■ Task statement ■
What is needed here is every line of the records that includes "slice".
### Dataset entries
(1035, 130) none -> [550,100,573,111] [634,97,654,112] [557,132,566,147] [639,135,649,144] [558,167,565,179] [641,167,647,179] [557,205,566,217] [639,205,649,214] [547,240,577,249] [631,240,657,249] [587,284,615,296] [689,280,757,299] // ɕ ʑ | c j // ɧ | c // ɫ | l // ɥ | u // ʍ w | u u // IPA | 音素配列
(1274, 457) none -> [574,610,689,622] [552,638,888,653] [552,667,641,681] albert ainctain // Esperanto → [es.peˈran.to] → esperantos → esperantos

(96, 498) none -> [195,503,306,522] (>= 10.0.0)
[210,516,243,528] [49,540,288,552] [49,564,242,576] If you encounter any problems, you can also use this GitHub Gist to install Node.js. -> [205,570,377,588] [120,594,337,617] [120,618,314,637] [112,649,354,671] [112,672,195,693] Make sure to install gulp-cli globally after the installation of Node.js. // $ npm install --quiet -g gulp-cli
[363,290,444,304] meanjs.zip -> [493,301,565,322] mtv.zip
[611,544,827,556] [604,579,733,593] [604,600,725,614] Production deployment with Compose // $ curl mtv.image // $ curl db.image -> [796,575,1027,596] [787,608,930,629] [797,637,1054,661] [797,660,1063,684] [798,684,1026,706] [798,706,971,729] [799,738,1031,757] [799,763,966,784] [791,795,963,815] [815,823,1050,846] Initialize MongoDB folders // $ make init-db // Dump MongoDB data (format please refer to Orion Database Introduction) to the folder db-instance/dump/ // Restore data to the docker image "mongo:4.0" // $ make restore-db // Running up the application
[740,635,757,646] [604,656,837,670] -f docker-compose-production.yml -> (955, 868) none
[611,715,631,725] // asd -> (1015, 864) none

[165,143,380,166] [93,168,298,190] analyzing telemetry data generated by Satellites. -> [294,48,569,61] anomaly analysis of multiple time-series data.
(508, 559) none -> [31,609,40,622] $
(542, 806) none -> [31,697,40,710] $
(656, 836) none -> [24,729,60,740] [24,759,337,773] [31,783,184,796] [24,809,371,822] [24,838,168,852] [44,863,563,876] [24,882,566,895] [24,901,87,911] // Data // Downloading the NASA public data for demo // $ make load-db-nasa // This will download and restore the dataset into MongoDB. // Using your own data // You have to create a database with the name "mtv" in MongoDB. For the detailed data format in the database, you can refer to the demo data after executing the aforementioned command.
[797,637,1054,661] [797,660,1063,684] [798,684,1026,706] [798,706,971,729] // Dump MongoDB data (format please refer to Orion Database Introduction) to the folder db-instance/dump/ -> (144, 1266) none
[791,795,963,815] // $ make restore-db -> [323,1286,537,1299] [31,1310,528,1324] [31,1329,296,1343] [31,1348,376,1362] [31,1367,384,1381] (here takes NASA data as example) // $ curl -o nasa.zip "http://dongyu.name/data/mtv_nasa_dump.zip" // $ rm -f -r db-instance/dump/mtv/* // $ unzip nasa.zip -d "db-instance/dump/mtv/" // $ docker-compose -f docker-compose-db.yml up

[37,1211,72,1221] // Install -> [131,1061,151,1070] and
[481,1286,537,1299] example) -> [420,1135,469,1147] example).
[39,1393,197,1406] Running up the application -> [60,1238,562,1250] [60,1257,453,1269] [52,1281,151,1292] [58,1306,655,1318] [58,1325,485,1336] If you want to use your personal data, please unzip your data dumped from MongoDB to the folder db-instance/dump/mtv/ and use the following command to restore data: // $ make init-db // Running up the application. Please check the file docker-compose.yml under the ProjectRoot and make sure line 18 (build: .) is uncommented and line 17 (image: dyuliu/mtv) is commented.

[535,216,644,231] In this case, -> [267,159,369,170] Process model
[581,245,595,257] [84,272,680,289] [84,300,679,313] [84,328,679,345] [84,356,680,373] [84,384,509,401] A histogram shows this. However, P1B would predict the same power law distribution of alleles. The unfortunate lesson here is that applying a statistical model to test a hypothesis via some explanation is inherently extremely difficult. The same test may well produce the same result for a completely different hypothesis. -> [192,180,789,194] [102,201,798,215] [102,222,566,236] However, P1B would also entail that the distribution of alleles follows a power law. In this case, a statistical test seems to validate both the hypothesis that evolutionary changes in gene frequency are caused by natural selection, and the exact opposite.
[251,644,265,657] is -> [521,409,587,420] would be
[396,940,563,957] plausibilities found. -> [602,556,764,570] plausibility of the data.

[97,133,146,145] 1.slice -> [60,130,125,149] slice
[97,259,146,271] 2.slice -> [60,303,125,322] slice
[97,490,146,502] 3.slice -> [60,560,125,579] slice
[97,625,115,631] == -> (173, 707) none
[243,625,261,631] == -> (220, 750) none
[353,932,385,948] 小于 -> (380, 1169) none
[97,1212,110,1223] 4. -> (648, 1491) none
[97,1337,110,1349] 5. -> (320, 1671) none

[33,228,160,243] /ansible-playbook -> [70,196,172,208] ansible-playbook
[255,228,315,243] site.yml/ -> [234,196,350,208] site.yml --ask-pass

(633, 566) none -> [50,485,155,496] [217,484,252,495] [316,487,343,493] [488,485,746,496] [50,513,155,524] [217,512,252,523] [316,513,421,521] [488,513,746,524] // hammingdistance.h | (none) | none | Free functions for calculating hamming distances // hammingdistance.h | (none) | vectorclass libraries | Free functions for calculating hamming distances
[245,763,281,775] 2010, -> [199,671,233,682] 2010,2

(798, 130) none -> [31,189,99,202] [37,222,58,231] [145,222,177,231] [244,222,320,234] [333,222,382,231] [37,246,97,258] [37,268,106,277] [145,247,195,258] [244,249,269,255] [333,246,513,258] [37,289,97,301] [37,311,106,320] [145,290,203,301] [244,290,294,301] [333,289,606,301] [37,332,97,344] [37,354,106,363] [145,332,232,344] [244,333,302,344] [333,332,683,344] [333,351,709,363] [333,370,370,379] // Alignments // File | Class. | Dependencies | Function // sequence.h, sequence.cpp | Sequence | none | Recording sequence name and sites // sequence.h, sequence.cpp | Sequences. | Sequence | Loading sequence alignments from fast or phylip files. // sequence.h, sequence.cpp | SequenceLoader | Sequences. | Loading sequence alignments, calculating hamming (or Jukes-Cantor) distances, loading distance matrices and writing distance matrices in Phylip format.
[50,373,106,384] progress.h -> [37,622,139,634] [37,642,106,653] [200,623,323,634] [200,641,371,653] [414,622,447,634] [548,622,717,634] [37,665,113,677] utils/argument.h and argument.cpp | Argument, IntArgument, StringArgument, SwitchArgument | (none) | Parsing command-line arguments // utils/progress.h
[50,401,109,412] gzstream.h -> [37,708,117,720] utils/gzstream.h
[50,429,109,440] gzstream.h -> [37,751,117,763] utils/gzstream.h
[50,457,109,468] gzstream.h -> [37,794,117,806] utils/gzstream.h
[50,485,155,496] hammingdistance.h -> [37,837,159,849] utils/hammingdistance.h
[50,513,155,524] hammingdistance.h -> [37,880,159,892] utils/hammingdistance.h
######
■ Answer ■
[97,133,146,145] 1.slice -> [60,130,125,149] slice
[97,259,146,271] 2.slice -> [60,303,125,322] slice
[97,490,146,502] 3.slice -> [60,560,125,579] slice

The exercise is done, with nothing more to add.